A Constituição do Estado “X” estabeleceu foro por prerrogativa de função aos Prefeitos de todos os seus Municípios, estabelecendo que “os prefeitos serão julgados pelo Tribunal de Justiça". José, Prefeito do Município “Y”, pertencente ao Estado “X”, mata João, amante de sua esposa. Pergunta-se, qual o órgão competente para o Julgamento de José?
- A)Justiça Estadual de 1ª Instância;
Certa, porque homicídio doloso atrai a competência do Tribunal do Júri, e a Constituição estadual não pode afastar essa regra constitucional.
- B)Tribunal de Justiça;
Errada, porque o foro por prerrogativa previsto apenas na Constituição estadual não prevalece sobre a competência do Júri em crime doloso contra a vida.
- C)Tribunal Regional Federal;
Errada, porque não há interesse da Justiça Federal no caso, já que o delito narrado não envolve bens, serviços ou interesses da União.
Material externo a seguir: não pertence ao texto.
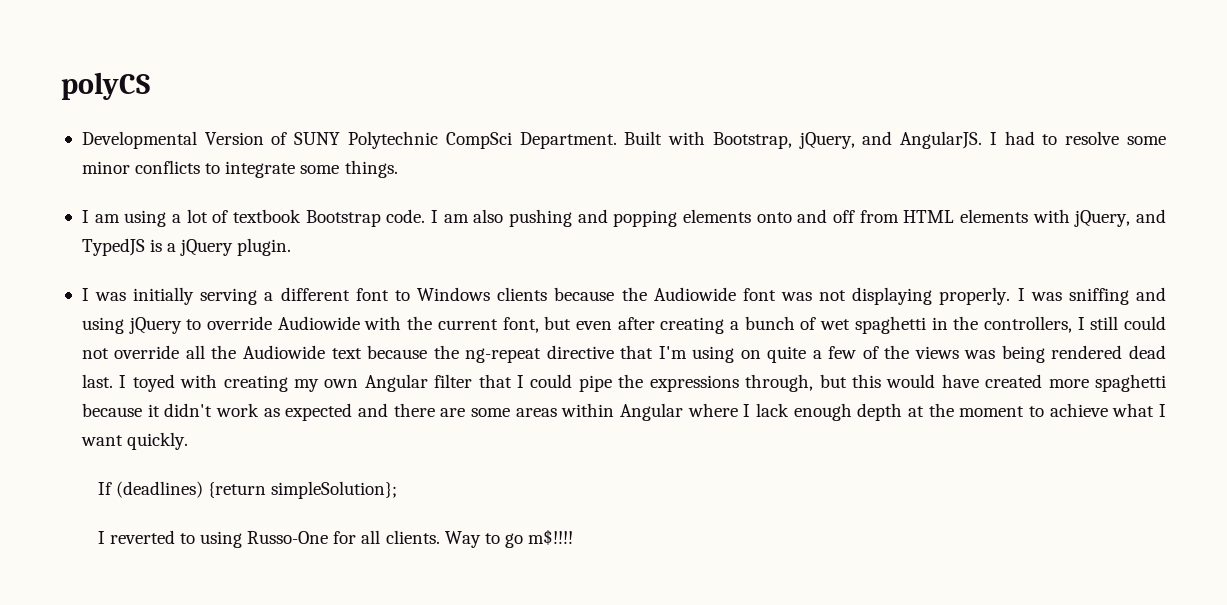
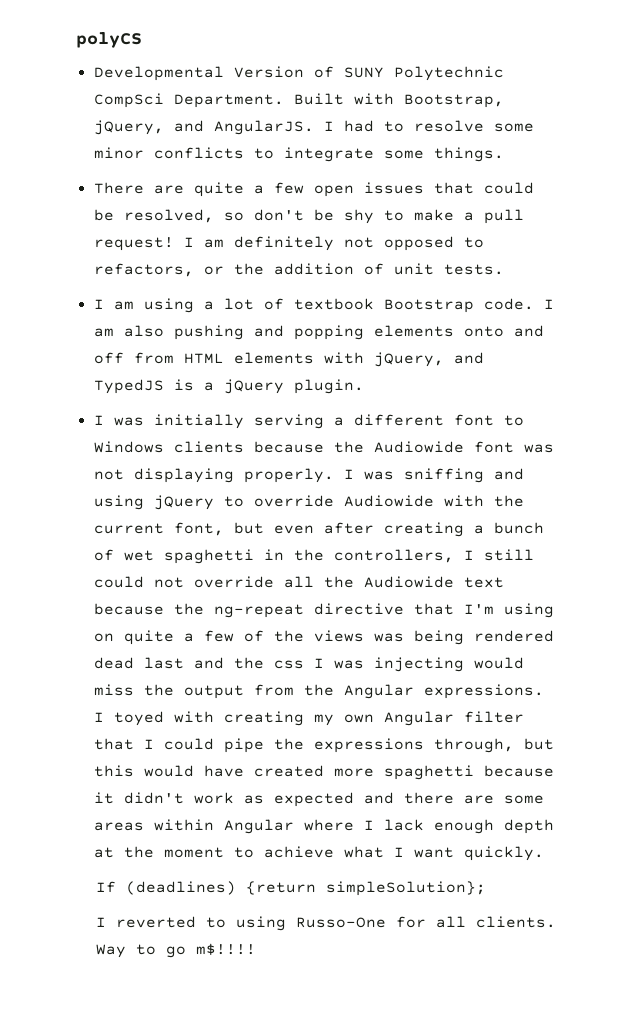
(398, 169) none -> [93,182,534,197] [93,209,524,224] [93,236,484,251] [93,263,504,277] // There are quite a few open issues that could be resolved, so don't be shy to make a pull request! I am definitely not opposed to refactors, or the addition of unit tests.
[81,374,113,388] last. -> [143,657,524,672] [93,684,544,699] last and the css I was injecting would miss the output from the Angular expressions.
- D)Justiça Federal de 1ª Instância.
Errada, porque a Justiça Federal de 1ª instância só seria competente se houvesse hipótese constitucional de interesse federal, o que não existe aqui.
Gabarito: A
Aqui a ideia central é simples: crime doloso contra a vida tem competência do Tribunal do Júri, por força da Constituição Federal, art. 5º, XXXVIII. O Júri tem uma proteção constitucional forte, então não sai da jogada só porque a Constituição estadual resolveu dar foro especial ao prefeito. Em matéria de competência, a Constituição do Estado não pode inventar uma exceção que enfraqueça a regra constitucional do Júri. Por isso, embora a Constituição estadual “X” diga que os prefeitos serão julgados pelo Tribunal de Justiça, esse foro não prevalece quando se trata de homicídio doloso. O STF tem entendimento consolidado nesse sentido, expresso na Súmula 721: a competência constitucional do Tribunal do Júri prevalece sobre o foro por prerrogativa de função estabelecido exclusivamente pela Constituição estadual. No caso, José é prefeito, mas foi acusado de matar João dolosamente. Como se trata de homicídio doloso, a competência é da Justiça Estadual de 1ª instância, mais precisamente do Tribunal do Júri, que integra a primeira instância. O foro do TJ não afasta essa competência porque nasceu apenas na Constituição estadual. Resumo para prova: se a questão trouxer prefeito + crime doloso contra a vida + foro criado só pela Constituição estadual, pense em Júri na primeira instância. A banca adora testar essa hierarquia das regras constitucionais com um ar de “peguei você no detalhe”.